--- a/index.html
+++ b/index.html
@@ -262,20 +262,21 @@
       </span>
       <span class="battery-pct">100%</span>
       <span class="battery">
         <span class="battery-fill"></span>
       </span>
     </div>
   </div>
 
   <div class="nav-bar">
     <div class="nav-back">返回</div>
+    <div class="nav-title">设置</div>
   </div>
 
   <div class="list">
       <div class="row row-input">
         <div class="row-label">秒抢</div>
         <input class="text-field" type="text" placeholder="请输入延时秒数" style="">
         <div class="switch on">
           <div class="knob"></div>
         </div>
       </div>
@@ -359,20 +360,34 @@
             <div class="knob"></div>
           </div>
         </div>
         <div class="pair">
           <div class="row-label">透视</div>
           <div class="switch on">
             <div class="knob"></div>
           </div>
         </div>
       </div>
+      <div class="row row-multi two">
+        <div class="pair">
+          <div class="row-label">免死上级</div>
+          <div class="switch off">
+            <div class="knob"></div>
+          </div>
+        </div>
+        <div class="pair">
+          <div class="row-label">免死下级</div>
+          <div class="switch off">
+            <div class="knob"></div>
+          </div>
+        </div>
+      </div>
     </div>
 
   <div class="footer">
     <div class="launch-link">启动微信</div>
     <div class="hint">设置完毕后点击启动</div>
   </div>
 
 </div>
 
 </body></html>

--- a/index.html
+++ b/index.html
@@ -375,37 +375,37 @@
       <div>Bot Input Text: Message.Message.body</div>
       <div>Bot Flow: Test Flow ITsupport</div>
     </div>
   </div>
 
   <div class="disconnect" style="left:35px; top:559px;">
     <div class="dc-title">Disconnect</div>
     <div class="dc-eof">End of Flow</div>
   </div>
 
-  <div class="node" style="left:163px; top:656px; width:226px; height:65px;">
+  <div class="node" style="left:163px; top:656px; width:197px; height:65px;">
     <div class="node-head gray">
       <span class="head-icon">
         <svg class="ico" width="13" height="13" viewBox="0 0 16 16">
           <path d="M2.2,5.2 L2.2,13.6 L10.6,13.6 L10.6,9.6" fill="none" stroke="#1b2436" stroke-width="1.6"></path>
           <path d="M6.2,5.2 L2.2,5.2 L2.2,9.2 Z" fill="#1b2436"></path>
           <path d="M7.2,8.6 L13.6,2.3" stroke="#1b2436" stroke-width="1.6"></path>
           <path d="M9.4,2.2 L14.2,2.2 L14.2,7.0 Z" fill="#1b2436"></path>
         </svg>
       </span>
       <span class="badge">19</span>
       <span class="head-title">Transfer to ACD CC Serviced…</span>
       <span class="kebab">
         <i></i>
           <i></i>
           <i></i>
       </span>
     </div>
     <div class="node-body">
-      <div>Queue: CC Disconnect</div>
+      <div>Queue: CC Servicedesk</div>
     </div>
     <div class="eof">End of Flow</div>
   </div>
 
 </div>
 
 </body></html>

------------------------------------------------------------

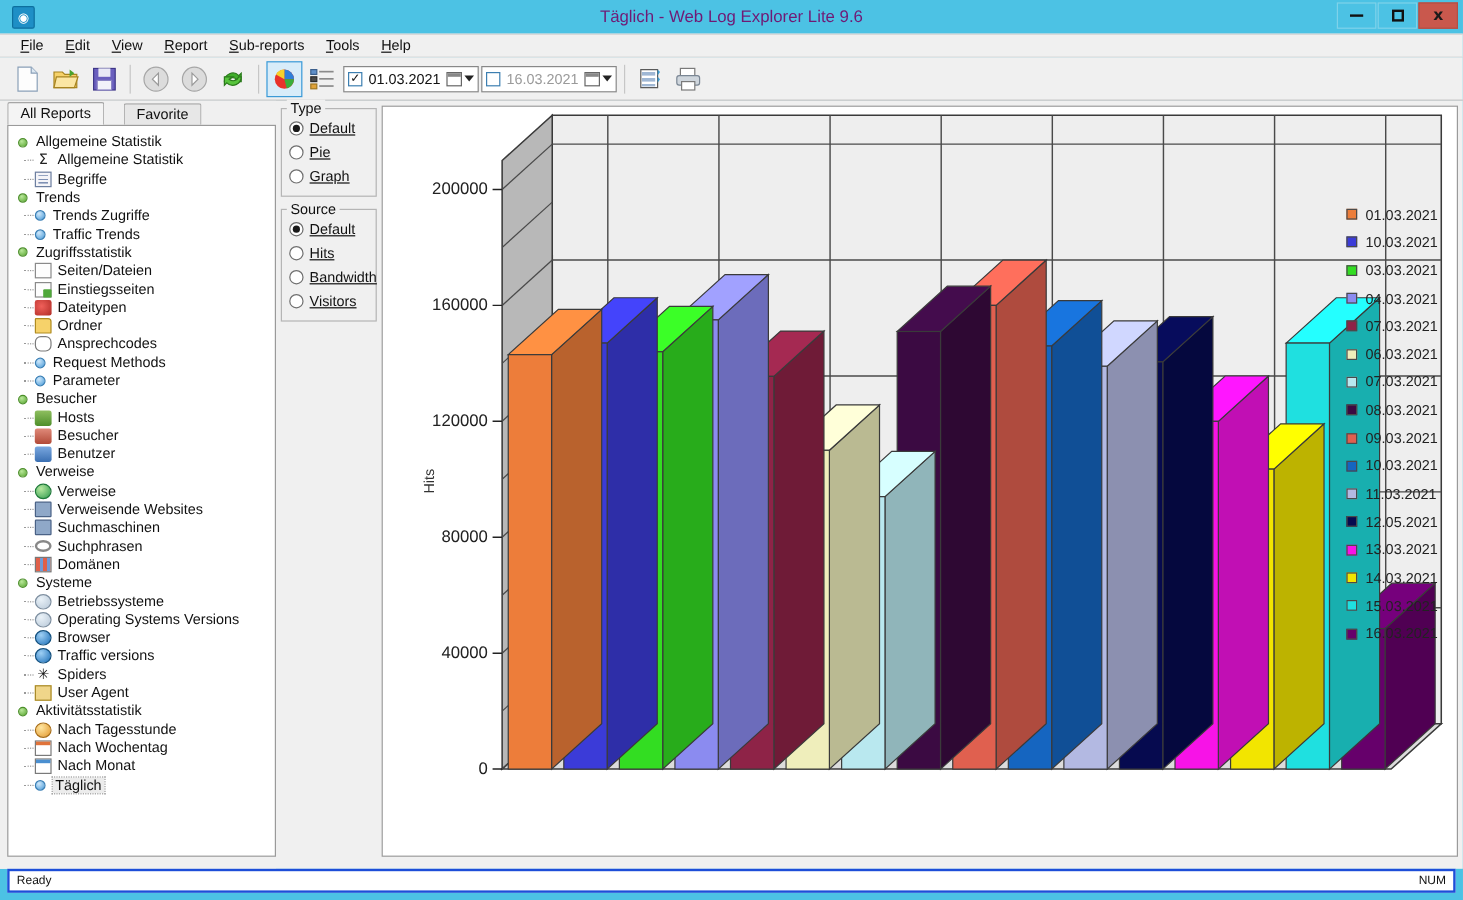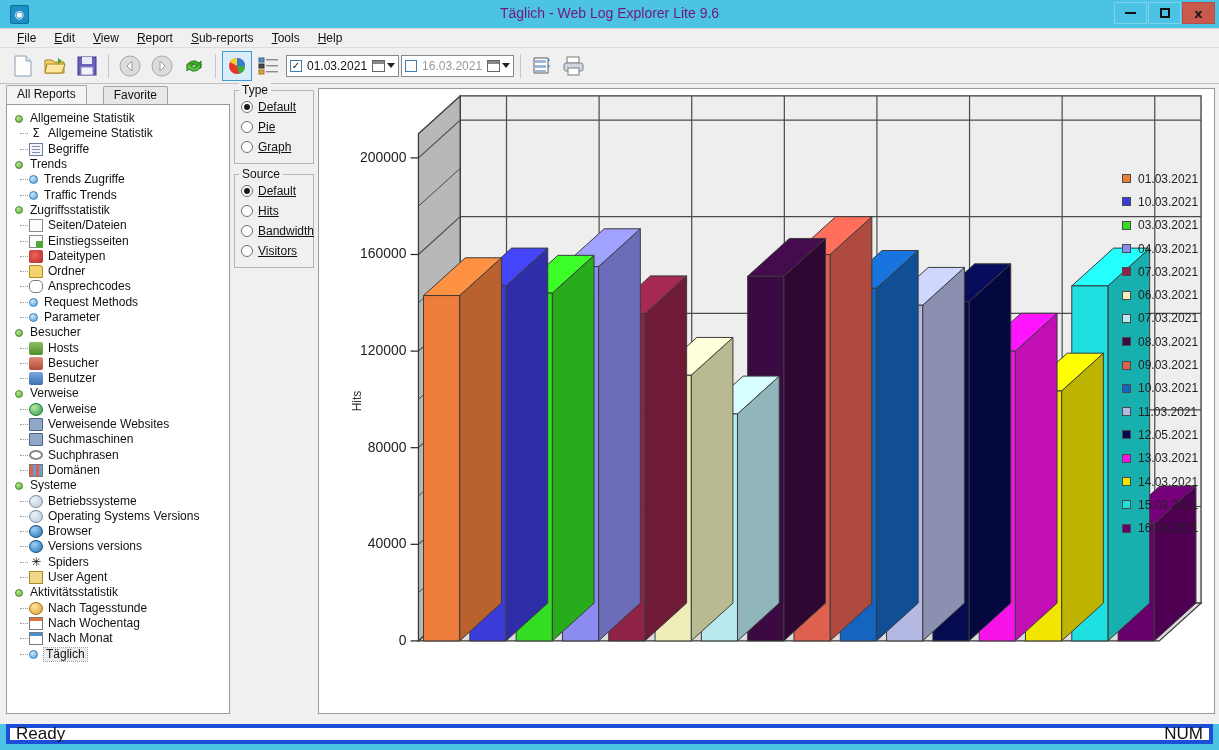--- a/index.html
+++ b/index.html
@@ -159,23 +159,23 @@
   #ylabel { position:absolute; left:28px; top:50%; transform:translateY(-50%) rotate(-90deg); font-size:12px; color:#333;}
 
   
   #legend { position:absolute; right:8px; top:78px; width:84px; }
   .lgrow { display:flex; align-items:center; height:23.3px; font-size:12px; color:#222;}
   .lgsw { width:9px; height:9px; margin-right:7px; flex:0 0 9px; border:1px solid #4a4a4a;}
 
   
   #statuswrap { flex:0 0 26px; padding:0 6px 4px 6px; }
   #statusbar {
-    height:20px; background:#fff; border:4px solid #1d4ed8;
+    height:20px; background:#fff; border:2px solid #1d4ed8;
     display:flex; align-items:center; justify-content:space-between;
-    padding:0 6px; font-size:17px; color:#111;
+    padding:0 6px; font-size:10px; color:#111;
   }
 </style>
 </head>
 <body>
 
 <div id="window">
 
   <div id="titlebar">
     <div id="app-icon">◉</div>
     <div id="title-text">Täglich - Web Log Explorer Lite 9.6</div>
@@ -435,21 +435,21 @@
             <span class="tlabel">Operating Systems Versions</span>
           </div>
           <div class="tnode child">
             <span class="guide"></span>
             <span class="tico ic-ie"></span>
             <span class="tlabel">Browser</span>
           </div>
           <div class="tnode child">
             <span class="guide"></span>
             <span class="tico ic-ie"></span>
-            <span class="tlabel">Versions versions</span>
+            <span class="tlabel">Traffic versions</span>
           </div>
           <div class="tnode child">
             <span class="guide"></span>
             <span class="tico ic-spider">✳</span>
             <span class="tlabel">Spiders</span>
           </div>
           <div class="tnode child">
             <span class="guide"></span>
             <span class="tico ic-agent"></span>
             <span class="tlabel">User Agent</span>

------------------------------------------------------------

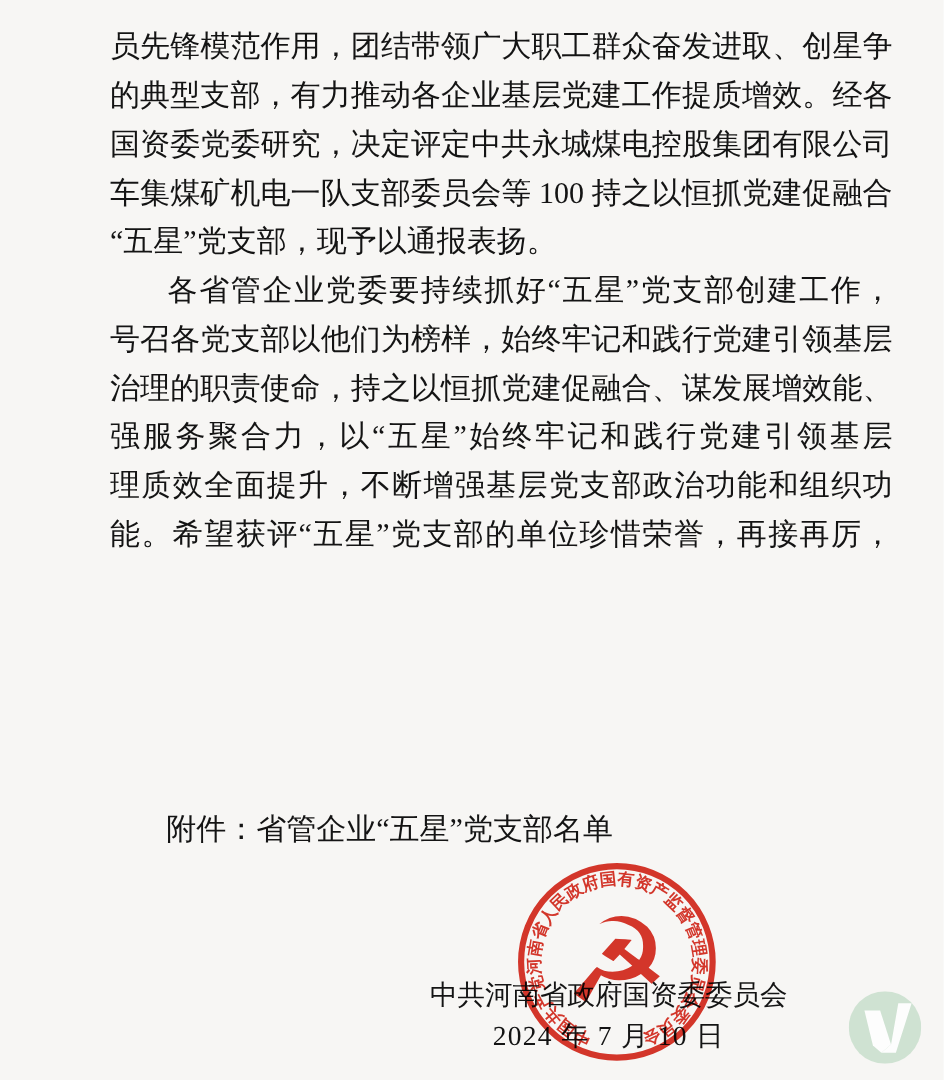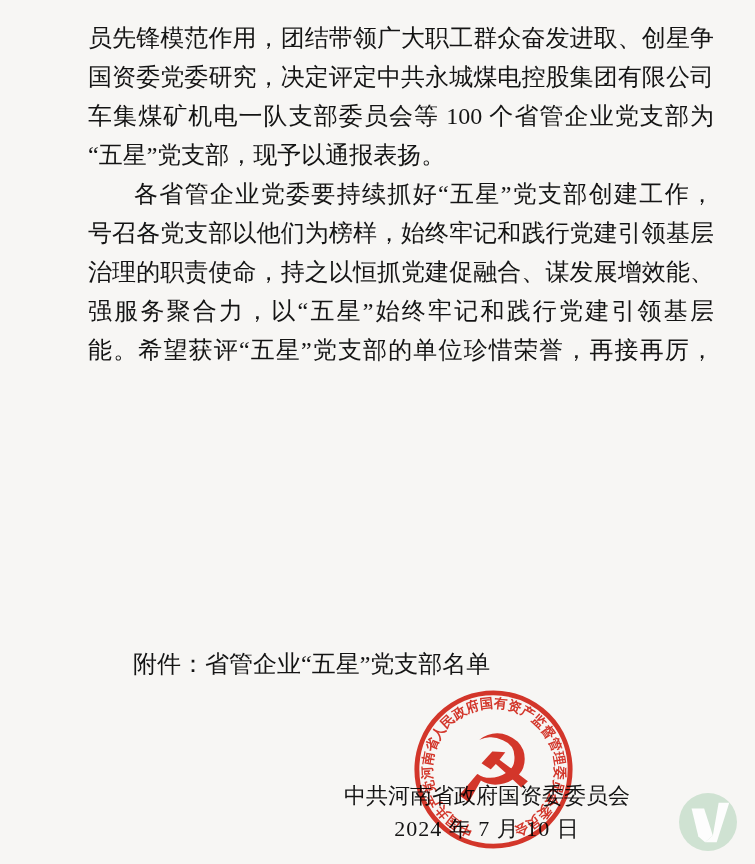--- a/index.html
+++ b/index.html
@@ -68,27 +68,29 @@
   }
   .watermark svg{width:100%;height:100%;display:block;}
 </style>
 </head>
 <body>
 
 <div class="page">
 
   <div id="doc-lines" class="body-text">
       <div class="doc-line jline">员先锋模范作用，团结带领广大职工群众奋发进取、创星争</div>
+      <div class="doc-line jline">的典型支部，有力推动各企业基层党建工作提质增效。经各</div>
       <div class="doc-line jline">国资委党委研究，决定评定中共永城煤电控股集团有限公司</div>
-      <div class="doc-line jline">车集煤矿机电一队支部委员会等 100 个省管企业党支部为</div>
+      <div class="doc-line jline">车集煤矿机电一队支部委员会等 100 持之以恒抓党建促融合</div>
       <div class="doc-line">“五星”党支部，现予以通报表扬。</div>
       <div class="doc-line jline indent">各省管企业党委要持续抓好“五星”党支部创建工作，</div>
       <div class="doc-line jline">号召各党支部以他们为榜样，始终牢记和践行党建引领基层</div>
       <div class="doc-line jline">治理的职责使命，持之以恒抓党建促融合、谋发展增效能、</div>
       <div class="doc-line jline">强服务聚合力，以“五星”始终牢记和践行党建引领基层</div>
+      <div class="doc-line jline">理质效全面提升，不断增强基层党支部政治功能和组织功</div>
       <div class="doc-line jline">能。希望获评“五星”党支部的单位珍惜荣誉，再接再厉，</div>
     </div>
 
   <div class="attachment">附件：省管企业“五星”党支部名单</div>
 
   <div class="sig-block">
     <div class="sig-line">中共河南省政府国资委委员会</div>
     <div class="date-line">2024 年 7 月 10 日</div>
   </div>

------------------------------------------------------------

TASK GOAL >>
Whenever the word "fill" occurs in a line above, copy that line.

RESPONSE TO THIS TASK >>
         <span class="battery-fill"></span>
           <path d="M2.2,5.2 L2.2,13.6 L10.6,13.6 L10.6,9.6" fill="none" stroke="#1b2436" stroke-width="1.6"></path>
           <path d="M6.2,5.2 L2.2,5.2 L2.2,9.2 Z" fill="#1b2436"></path>
           <path d="M9.4,2.2 L14.2,2.2 L14.2,7.0 Z" fill="#1b2436"></path>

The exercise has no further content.